__Task directions__.
Below are the records; copy exactly the lines from the first through the one containing "[391,412,588,425] that followed", both included, and leave out the pictures.
── Records supplied
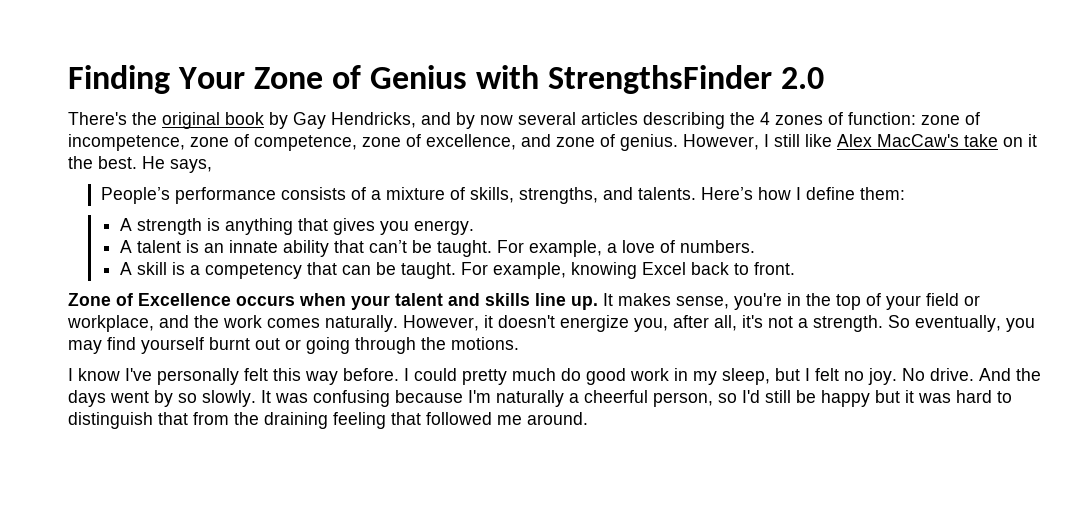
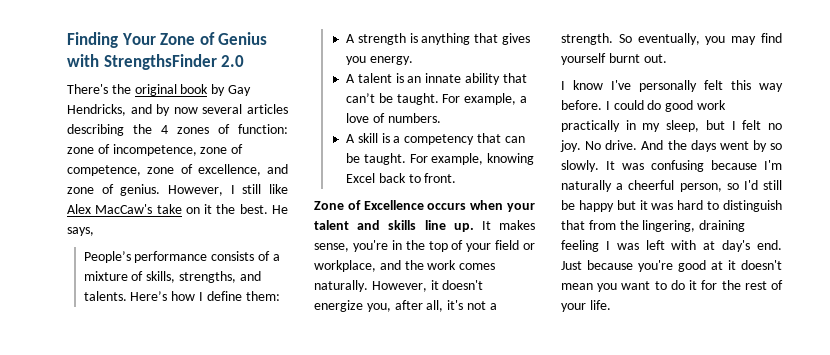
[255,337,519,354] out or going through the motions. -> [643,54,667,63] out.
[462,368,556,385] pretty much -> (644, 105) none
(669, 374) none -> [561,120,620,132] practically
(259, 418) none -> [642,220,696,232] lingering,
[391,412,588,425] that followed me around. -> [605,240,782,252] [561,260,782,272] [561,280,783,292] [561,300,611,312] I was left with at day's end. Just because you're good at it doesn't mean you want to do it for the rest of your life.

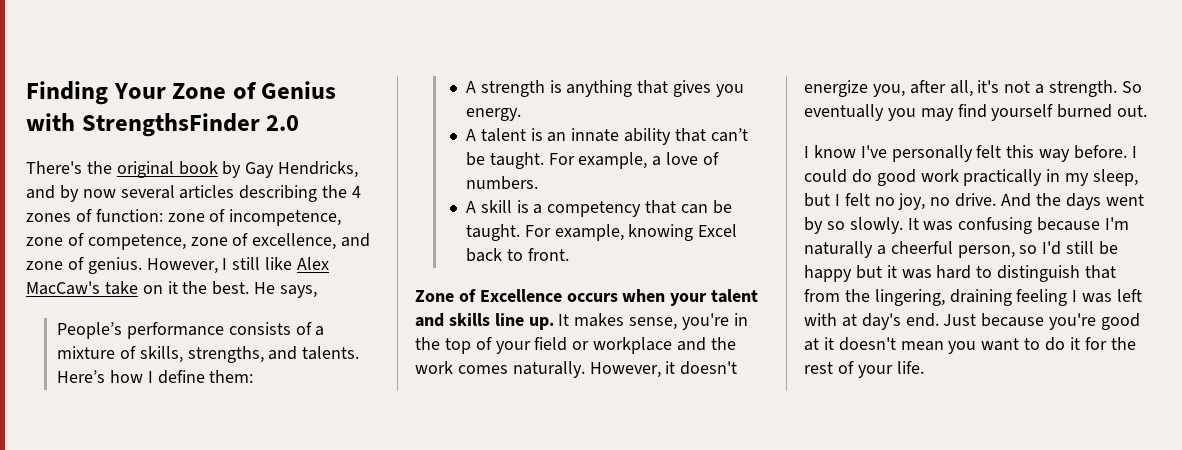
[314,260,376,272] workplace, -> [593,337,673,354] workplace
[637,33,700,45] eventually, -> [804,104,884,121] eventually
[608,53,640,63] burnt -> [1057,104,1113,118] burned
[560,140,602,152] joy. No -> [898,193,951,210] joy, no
────
__Response area__.
[255,337,519,354] out or going through the motions. -> [643,54,667,63] out.
[462,368,556,385] pretty much -> (644, 105) none
(669, 374) none -> [561,120,620,132] practically
(259, 418) none -> [642,220,696,232] lingering,
[391,412,588,425] that followed me around. -> [605,240,782,252] [561,260,782,272] [561,280,783,292] [561,300,611,312] I was left with at day's end. Just because you're good at it doesn't mean you want to do it for the rest of your life.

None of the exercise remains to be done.